## PROBLEM REQUIREMENTS
Retype the listing exactly, minus its pictures.

## EXTRACTED MATERIAL
^^^^^^^^
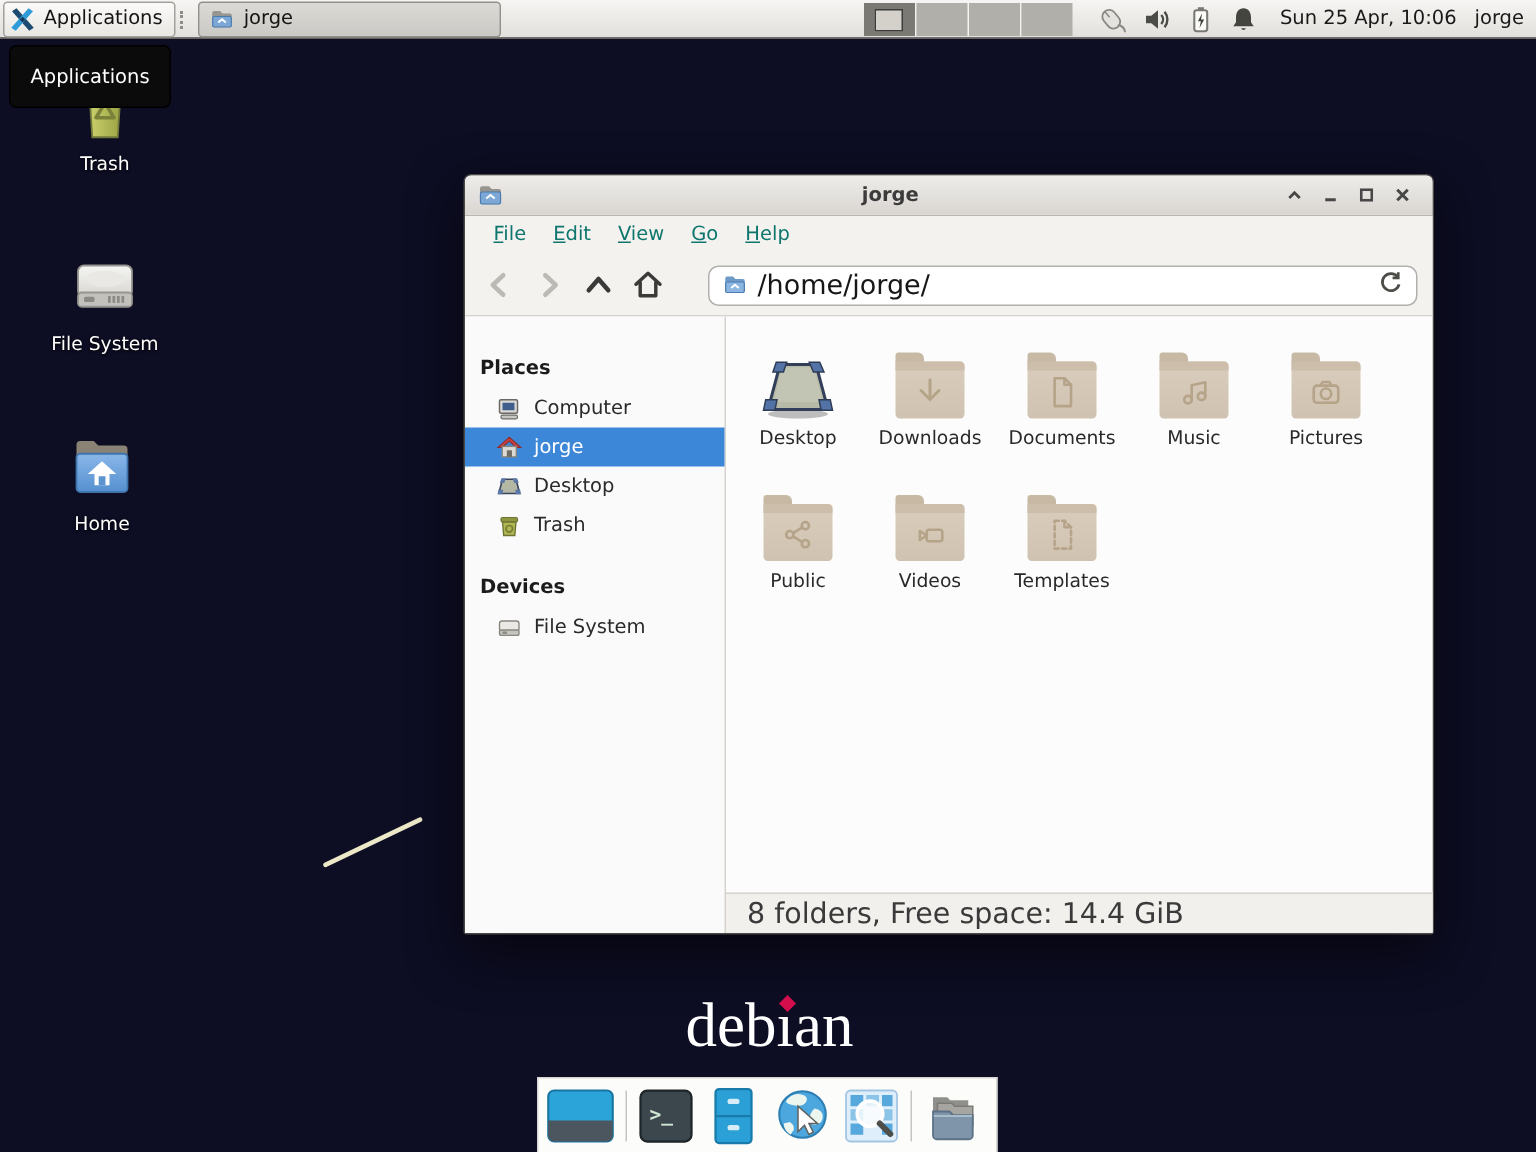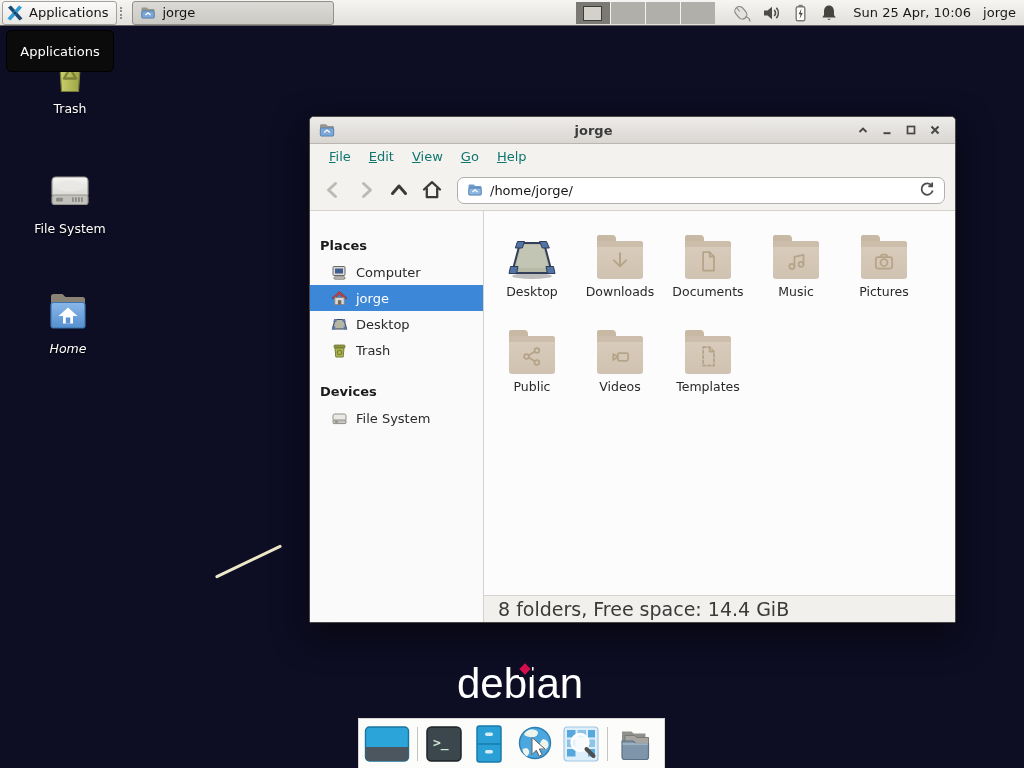--- a/index.html
+++ b/index.html
@@ -44,49 +44,49 @@
     background:#0b0b0b;border:1px solid #000;border-radius:5px;
     color:#fff;font-size:13px;display:flex;align-items:center;justify-content:center;z-index:50;
   }
   
   .desk-icon{position:absolute;width:112px;text-align:center;color:#fff;font-size:12.5px;
     text-shadow:0 1px 2px rgba(0,0,0,.95);}
   .desk-icon svg{display:block;margin:0 auto;}
   .desk-icon .lbl{margin-top:5px;}
   .di-trash{left:14px;top:46px;}
   .di-fs{left:14px;top:166px;}
-  .di-home{left:12px;top:286px;font-style:italic;}
+  .di-home{left:12px;top:286px;}
   
   .wline{position:absolute;left:212px;top:560px;width:73px;height:3px;background:#ece8c8;
     border-radius:2px;transform:rotate(-25.5deg);}
   .logo{position:absolute;left:457px;top:658px;height:52px;color:#fff;
-    font-family:Liberation Sans, sans-serif;font-size:42px;line-height:52px;}
+    font-family:Liberation Serif, serif;font-size:42px;line-height:52px;}
   .logo .dot-cover{position:absolute;left:62px;top:8px;width:13px;height:11px;background:#0d0d23;}
   .logo .diamond{position:absolute;left:64px;top:7px;width:8px;height:8px;background:#d70f4e;transform:rotate(45deg);}
   
   .window{
     position:absolute;left:309px;top:116px;width:647px;height:507px;box-sizing:border-box;
     background:#fbfafa;border:1px solid #4b4946;border-radius:5px 5px 2px 2px;
     box-shadow:0 12px 34px rgba(0,0,0,.55);display:flex;flex-direction:column;z-index:30;
   }
   .titlebar{flex:0 0 26px;display:flex;align-items:center;padding:0 8px;
     background:linear-gradient(#eeece9,#d9d6d2);border-bottom:1px solid #b9b6b1;
     border-radius:4px 4px 0 0;}
   .title{flex:1;text-align:center;font-weight:bold;font-size:13px;color:#3b3b3b;}
   .winbtn{width:24px;height:22px;display:flex;align-items:center;justify-content:center;}
   .menubar{flex:0 0 26px;background:#f3f2ef;display:flex;align-items:center;
     padding-left:10px;font-size:13px;color:#0f766e;}
   .menu-item{padding:0 9px;line-height:26px;}
   .menu-item u{text-decoration:underline;}
   .toolbar{flex:0 0 40px;background:#f3f2ef;border-bottom:1px solid #d6d3cf;
     display:flex;align-items:center;padding:0 10px;}
   .tool-btn{width:26px;height:26px;display:flex;align-items:center;justify-content:center;margin-right:7px;}
-  .pathfield{flex:1;height:27px;margin-left:5px;background:#fff;border:1px solid #b2b0ac;
+  .pathfield{flex:1;height:27px;margin-left:20px;background:#fff;border:1px solid #b2b0ac;
     border-radius:7px;display:flex;align-items:center;padding:0 9px;gap:7px;
-    font-size:13px;color:#161616;box-sizing:border-box;}
+    font-size:18px;color:#161616;box-sizing:border-box;}
   .path-text{flex:1;}
   .main{flex:1;display:flex;min-height:0;}
   .sidebar{flex:0 0 174px;width:174px;box-sizing:border-box;background:#fbfafa;
     border-right:1px solid #d6d3cf;padding-top:6px;font-size:13px;color:#2a2a2a;}
   .side-header{font-weight:bold;padding:5px 10px 6px;color:#1b1b1b;margin-top:16px;}
   .side-item{height:26px;display:flex;align-items:center;gap:8px;padding-left:21px;}
   .side-item svg{flex:0 0 auto;}
   .side-item.selected{background:#3d87d9;color:#fff;}
   .rightpane{flex:1;display:flex;flex-direction:column;min-width:0;background:#fcfcfc;}
   .content{flex:1;padding:12px 0 0 4px;display:flex;flex-wrap:wrap;align-content:flex-start;}

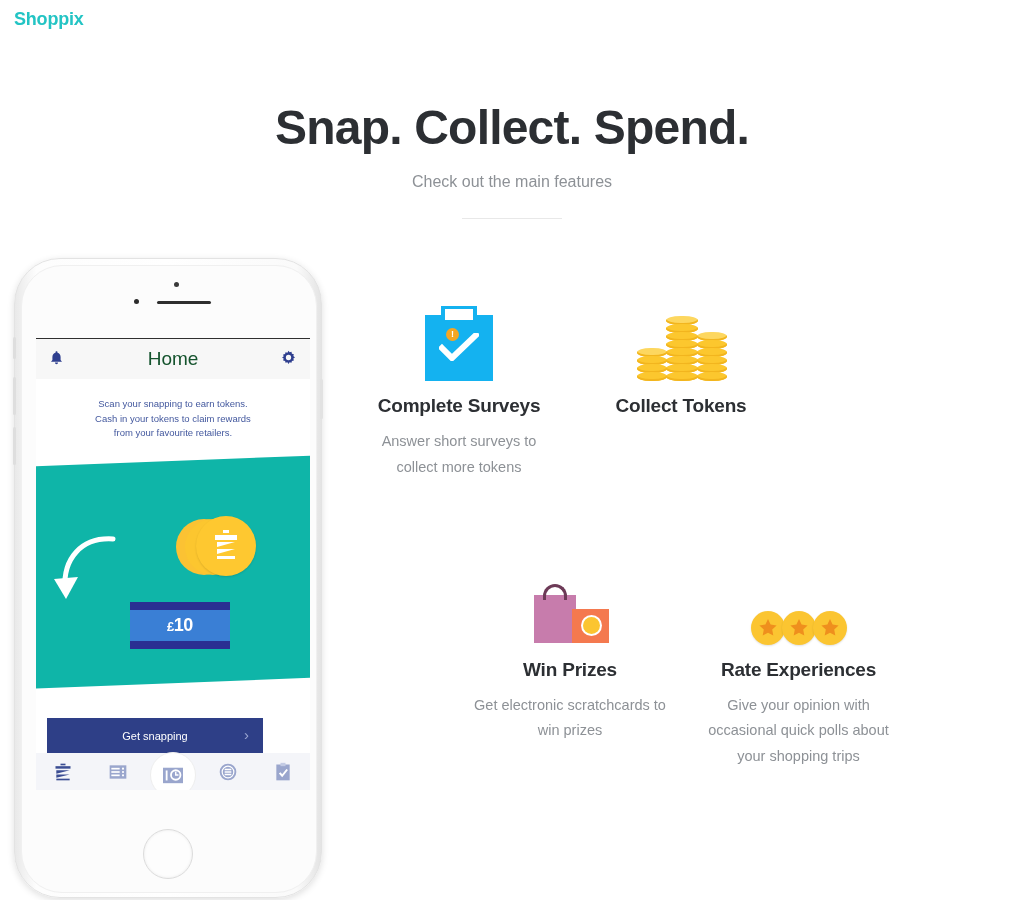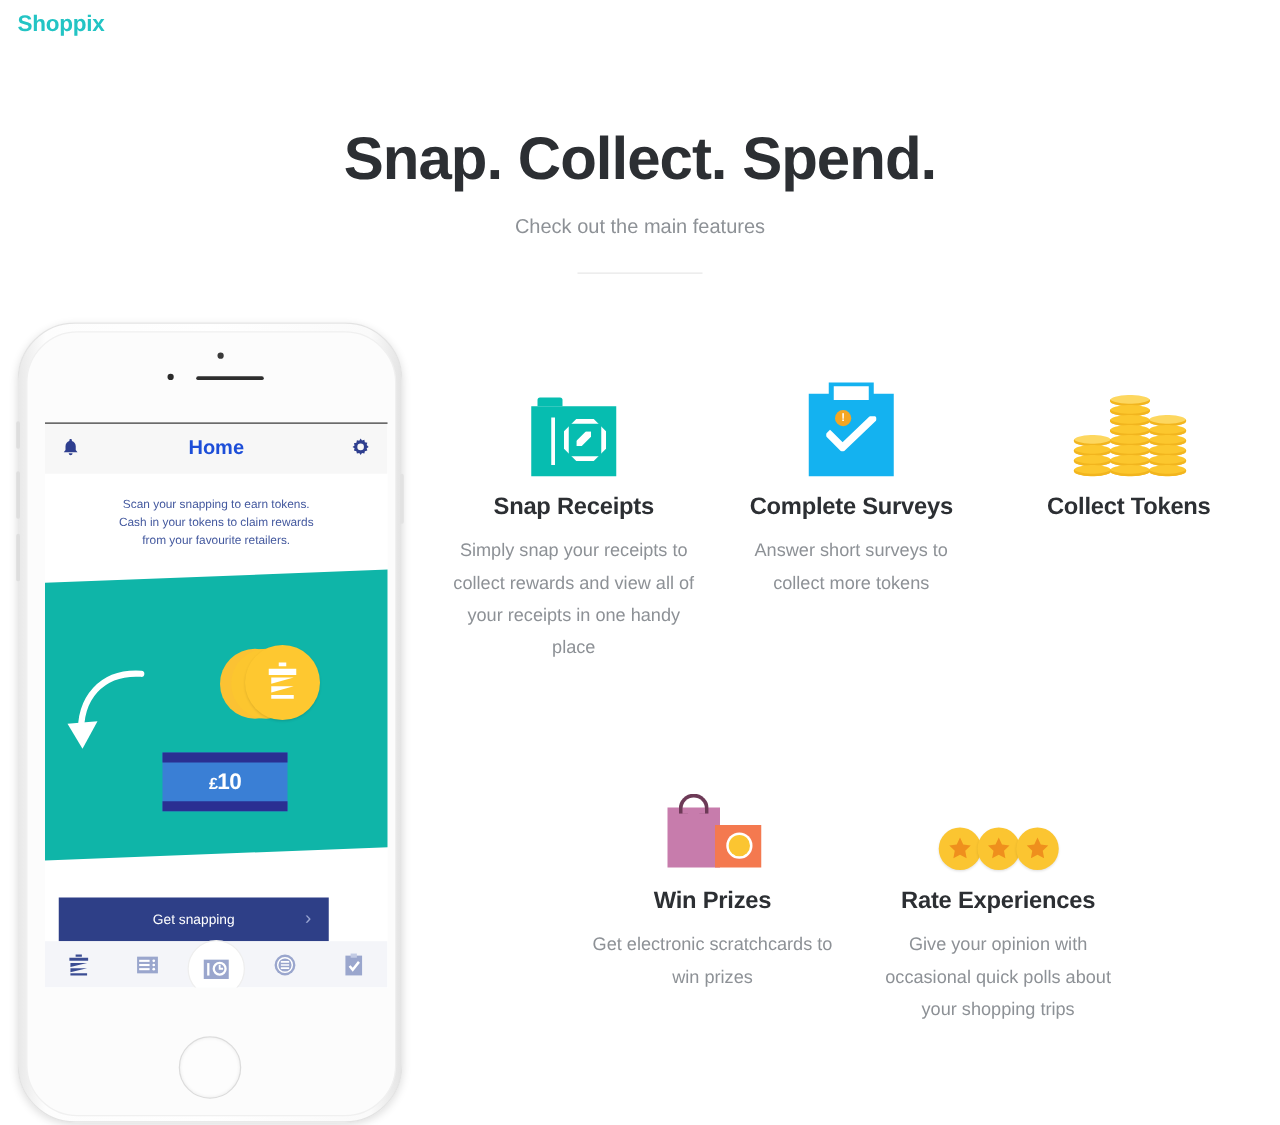--- a/index.html
+++ b/index.html
@@ -88,21 +88,21 @@
     width: 274px; height: 452px;
     background: #ffffff;
     overflow: hidden;
     border-top: 1px solid #2f2f2f;
   }
   .app-bar {
     position: relative; height: 40px;
     background: #f7f7f7;
     display: flex; align-items: center; justify-content: center;
   }
-  .app-bar-title { font-size: 16px; color: #1d4ed8; font-weight: bold; }
+  .app-bar-title { font-size: 19px; color: #14532d; }
   .bell-icon { position: absolute; left: 13px; top: 11px; }
   .gear-icon { position: absolute; right: 13px; top: 10px; }
 
   .app-copy {
     padding: 18px 22px 0 22px;
     text-align: center;
     font-size: 9.5px; line-height: 1.55;
     color: #43589e;
   }
 
@@ -332,32 +332,20 @@
     </div>
 
   </div>
   <div class="home-button"></div>
 </div>
 
 <div class="features">
 
   <div class="frow">
 
-    <div class="fcard">
-      <div class="ficon">
-        <div class="ic-camera">
-            <div class="tab"></div>
-            <div class="bar"></div>
-            <div class="oct"></div>
-            <div class="leaf"></div>
-          </div>
-      </div>
-      <div class="ftitle">Snap Receipts</div>
-      <div class="fdesc">Simply snap your receipts to collect rewards and view all of your receipts in one handy place</div>
-    </div>
 
     <div class="fcard">
       <div class="ficon">
         <div class="ic-clip">
           <div class="top"></div>
             <div class="topw"></div>
           <div class="badge">
               <span>!</span>
             </div>
           <svg class="check" viewBox="0 0 40 28">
^^^^^^^^
## OUTPUT BELOW
--- a/index.html
+++ b/index.html
@@ -44,49 +44,49 @@
     background:#0b0b0b;border:1px solid #000;border-radius:5px;
     color:#fff;font-size:13px;display:flex;align-items:center;justify-content:center;z-index:50;
   }
   
   .desk-icon{position:absolute;width:112px;text-align:center;color:#fff;font-size:12.5px;
     text-shadow:0 1px 2px rgba(0,0,0,.95);}
   .desk-icon svg{display:block;margin:0 auto;}
   .desk-icon .lbl{margin-top:5px;}
   .di-trash{left:14px;top:46px;}
   .di-fs{left:14px;top:166px;}
-  .di-home{left:12px;top:286px;font-style:italic;}
+  .di-home{left:12px;top:286px;}
   
   .wline{position:absolute;left:212px;top:560px;width:73px;height:3px;background:#ece8c8;
     border-radius:2px;transform:rotate(-25.5deg);}
   .logo{position:absolute;left:457px;top:658px;height:52px;color:#fff;
-    font-family:Liberation Sans, sans-serif;font-size:42px;line-height:52px;}
+    font-family:Liberation Serif, serif;font-size:42px;line-height:52px;}
   .logo .dot-cover{position:absolute;left:62px;top:8px;width:13px;height:11px;background:#0d0d23;}
   .logo .diamond{position:absolute;left:64px;top:7px;width:8px;height:8px;background:#d70f4e;transform:rotate(45deg);}
   
   .window{
     position:absolute;left:309px;top:116px;width:647px;height:507px;box-sizing:border-box;
     background:#fbfafa;border:1px solid #4b4946;border-radius:5px 5px 2px 2px;
     box-shadow:0 12px 34px rgba(0,0,0,.55);display:flex;flex-direction:column;z-index:30;
   }
   .titlebar{flex:0 0 26px;display:flex;align-items:center;padding:0 8px;
     background:linear-gradient(#eeece9,#d9d6d2);border-bottom:1px solid #b9b6b1;
     border-radius:4px 4px 0 0;}
   .title{flex:1;text-align:center;font-weight:bold;font-size:13px;color:#3b3b3b;}
   .winbtn{width:24px;height:22px;display:flex;align-items:center;justify-content:center;}
   .menubar{flex:0 0 26px;background:#f3f2ef;display:flex;align-items:center;
     padding-left:10px;font-size:13px;color:#0f766e;}
   .menu-item{padding:0 9px;line-height:26px;}
   .menu-item u{text-decoration:underline;}
   .toolbar{flex:0 0 40px;background:#f3f2ef;border-bottom:1px solid #d6d3cf;
     display:flex;align-items:center;padding:0 10px;}
   .tool-btn{width:26px;height:26px;display:flex;align-items:center;justify-content:center;margin-right:7px;}
-  .pathfield{flex:1;height:27px;margin-left:5px;background:#fff;border:1px solid #b2b0ac;
+  .pathfield{flex:1;height:27px;margin-left:20px;background:#fff;border:1px solid #b2b0ac;
     border-radius:7px;display:flex;align-items:center;padding:0 9px;gap:7px;
-    font-size:13px;color:#161616;box-sizing:border-box;}
+    font-size:18px;color:#161616;box-sizing:border-box;}
   .path-text{flex:1;}
   .main{flex:1;display:flex;min-height:0;}
   .sidebar{flex:0 0 174px;width:174px;box-sizing:border-box;background:#fbfafa;
     border-right:1px solid #d6d3cf;padding-top:6px;font-size:13px;color:#2a2a2a;}
   .side-header{font-weight:bold;padding:5px 10px 6px;color:#1b1b1b;margin-top:16px;}
   .side-item{height:26px;display:flex;align-items:center;gap:8px;padding-left:21px;}
   .side-item svg{flex:0 0 auto;}
   .side-item.selected{background:#3d87d9;color:#fff;}
   .rightpane{flex:1;display:flex;flex-direction:column;min-width:0;background:#fcfcfc;}
   .content{flex:1;padding:12px 0 0 4px;display:flex;flex-wrap:wrap;align-content:flex-start;}

--- a/index.html
+++ b/index.html
@@ -88,21 +88,21 @@
     width: 274px; height: 452px;
     background: #ffffff;
     overflow: hidden;
     border-top: 1px solid #2f2f2f;
   }
   .app-bar {
     position: relative; height: 40px;
     background: #f7f7f7;
     display: flex; align-items: center; justify-content: center;
   }
-  .app-bar-title { font-size: 16px; color: #1d4ed8; font-weight: bold; }
+  .app-bar-title { font-size: 19px; color: #14532d; }
   .bell-icon { position: absolute; left: 13px; top: 11px; }
   .gear-icon { position: absolute; right: 13px; top: 10px; }
 
   .app-copy {
     padding: 18px 22px 0 22px;
     text-align: center;
     font-size: 9.5px; line-height: 1.55;
     color: #43589e;
   }
 
@@ -332,32 +332,20 @@
     </div>
 
   </div>
   <div class="home-button"></div>
 </div>
 
 <div class="features">
 
   <div class="frow">
 
-    <div class="fcard">
-      <div class="ficon">
-        <div class="ic-camera">
-            <div class="tab"></div>
-            <div class="bar"></div>
-            <div class="oct"></div>
-            <div class="leaf"></div>
-          </div>
-      </div>
-      <div class="ftitle">Snap Receipts</div>
-      <div class="fdesc">Simply snap your receipts to collect rewards and view all of your receipts in one handy place</div>
-    </div>
 
     <div class="fcard">
       <div class="ficon">
         <div class="ic-clip">
           <div class="top"></div>
             <div class="topw"></div>
           <div class="badge">
               <span>!</span>
             </div>
           <svg class="check" viewBox="0 0 40 28">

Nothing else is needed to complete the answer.